Stored items from a collection:
=== Begin Enclosure ===
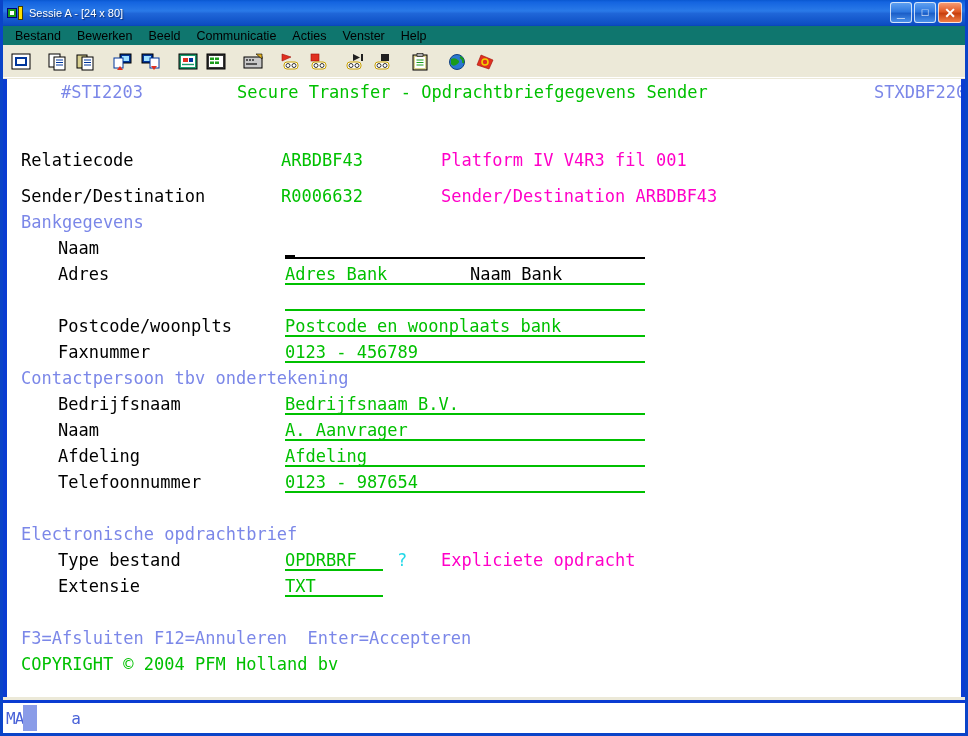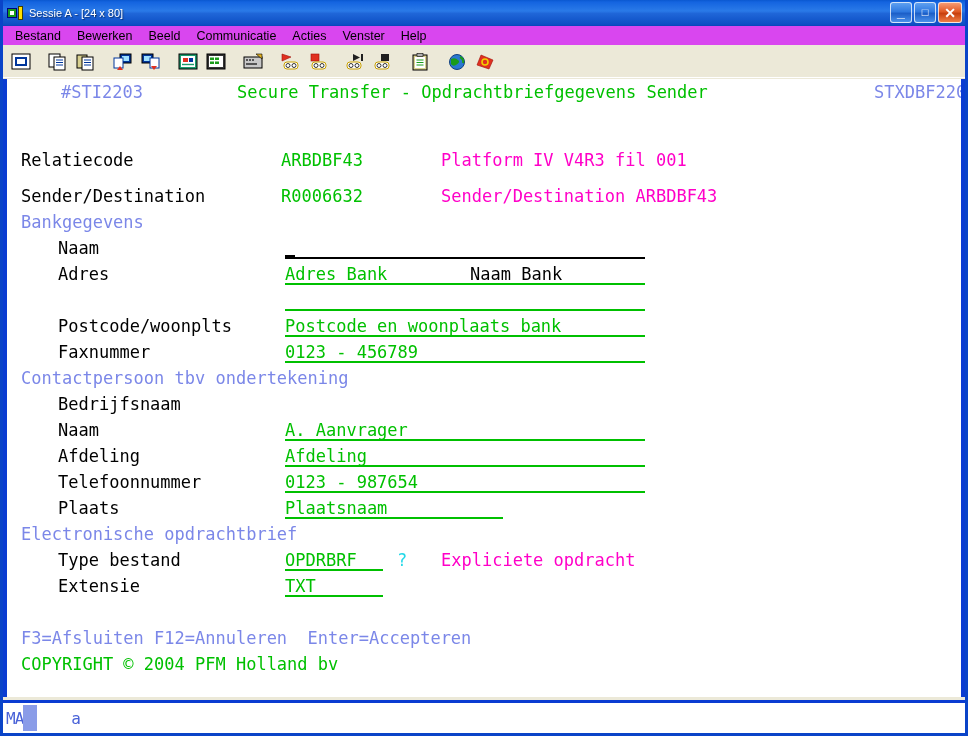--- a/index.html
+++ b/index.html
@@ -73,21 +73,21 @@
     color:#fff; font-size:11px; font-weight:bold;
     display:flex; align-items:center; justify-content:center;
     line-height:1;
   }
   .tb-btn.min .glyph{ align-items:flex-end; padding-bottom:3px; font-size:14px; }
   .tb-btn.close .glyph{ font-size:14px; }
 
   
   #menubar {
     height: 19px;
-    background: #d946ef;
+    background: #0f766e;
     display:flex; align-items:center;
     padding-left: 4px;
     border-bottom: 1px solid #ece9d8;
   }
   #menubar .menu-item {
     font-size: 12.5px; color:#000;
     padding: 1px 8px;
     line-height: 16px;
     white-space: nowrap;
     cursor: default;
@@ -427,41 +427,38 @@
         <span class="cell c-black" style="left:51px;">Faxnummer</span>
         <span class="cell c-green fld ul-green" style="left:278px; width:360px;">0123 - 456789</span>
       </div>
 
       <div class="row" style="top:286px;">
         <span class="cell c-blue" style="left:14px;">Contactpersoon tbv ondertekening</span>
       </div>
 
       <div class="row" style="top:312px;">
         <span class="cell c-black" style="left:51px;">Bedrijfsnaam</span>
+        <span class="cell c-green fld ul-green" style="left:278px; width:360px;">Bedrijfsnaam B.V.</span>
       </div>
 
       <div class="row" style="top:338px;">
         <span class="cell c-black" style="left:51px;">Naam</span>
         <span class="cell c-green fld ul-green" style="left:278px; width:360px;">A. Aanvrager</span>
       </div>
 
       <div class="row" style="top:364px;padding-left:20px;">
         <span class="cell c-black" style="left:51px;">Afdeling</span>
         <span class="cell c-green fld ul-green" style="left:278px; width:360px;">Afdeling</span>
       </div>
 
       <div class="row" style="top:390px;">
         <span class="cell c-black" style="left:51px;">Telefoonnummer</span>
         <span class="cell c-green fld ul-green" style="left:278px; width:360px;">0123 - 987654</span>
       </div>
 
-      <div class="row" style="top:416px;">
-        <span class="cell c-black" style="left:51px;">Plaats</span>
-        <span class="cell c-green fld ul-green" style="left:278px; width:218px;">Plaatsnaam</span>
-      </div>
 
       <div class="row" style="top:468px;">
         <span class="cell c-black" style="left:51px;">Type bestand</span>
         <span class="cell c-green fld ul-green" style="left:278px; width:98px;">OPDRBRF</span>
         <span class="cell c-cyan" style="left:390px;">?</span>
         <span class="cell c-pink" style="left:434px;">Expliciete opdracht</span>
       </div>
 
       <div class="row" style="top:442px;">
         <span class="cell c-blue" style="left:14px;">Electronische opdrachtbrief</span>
=== End Enclosure ===
What the task asks =
The records above must be retyped exactly. Please omit the pictures.

Output for this task =
--- a/index.html
+++ b/index.html
@@ -73,21 +73,21 @@
     color:#fff; font-size:11px; font-weight:bold;
     display:flex; align-items:center; justify-content:center;
     line-height:1;
   }
   .tb-btn.min .glyph{ align-items:flex-end; padding-bottom:3px; font-size:14px; }
   .tb-btn.close .glyph{ font-size:14px; }
 
   
   #menubar {
     height: 19px;
-    background: #d946ef;
+    background: #0f766e;
     display:flex; align-items:center;
     padding-left: 4px;
     border-bottom: 1px solid #ece9d8;
   }
   #menubar .menu-item {
     font-size: 12.5px; color:#000;
     padding: 1px 8px;
     line-height: 16px;
     white-space: nowrap;
     cursor: default;
@@ -427,41 +427,38 @@
         <span class="cell c-black" style="left:51px;">Faxnummer</span>
         <span class="cell c-green fld ul-green" style="left:278px; width:360px;">0123 - 456789</span>
       </div>
 
       <div class="row" style="top:286px;">
         <span class="cell c-blue" style="left:14px;">Contactpersoon tbv ondertekening</span>
       </div>
 
       <div class="row" style="top:312px;">
         <span class="cell c-black" style="left:51px;">Bedrijfsnaam</span>
+        <span class="cell c-green fld ul-green" style="left:278px; width:360px;">Bedrijfsnaam B.V.</span>
       </div>
 
       <div class="row" style="top:338px;">
         <span class="cell c-black" style="left:51px;">Naam</span>
         <span class="cell c-green fld ul-green" style="left:278px; width:360px;">A. Aanvrager</span>
       </div>
 
       <div class="row" style="top:364px;padding-left:20px;">
         <span class="cell c-black" style="left:51px;">Afdeling</span>
         <span class="cell c-green fld ul-green" style="left:278px; width:360px;">Afdeling</span>
       </div>
 
       <div class="row" style="top:390px;">
         <span class="cell c-black" style="left:51px;">Telefoonnummer</span>
         <span class="cell c-green fld ul-green" style="left:278px; width:360px;">0123 - 987654</span>
       </div>
 
-      <div class="row" style="top:416px;">
-        <span class="cell c-black" style="left:51px;">Plaats</span>
-        <span class="cell c-green fld ul-green" style="left:278px; width:218px;">Plaatsnaam</span>
-      </div>
 
       <div class="row" style="top:468px;">
         <span class="cell c-black" style="left:51px;">Type bestand</span>
         <span class="cell c-green fld ul-green" style="left:278px; width:98px;">OPDRBRF</span>
         <span class="cell c-cyan" style="left:390px;">?</span>
         <span class="cell c-pink" style="left:434px;">Expliciete opdracht</span>
       </div>
 
       <div class="row" style="top:442px;">
         <span class="cell c-blue" style="left:14px;">Electronische opdrachtbrief</span>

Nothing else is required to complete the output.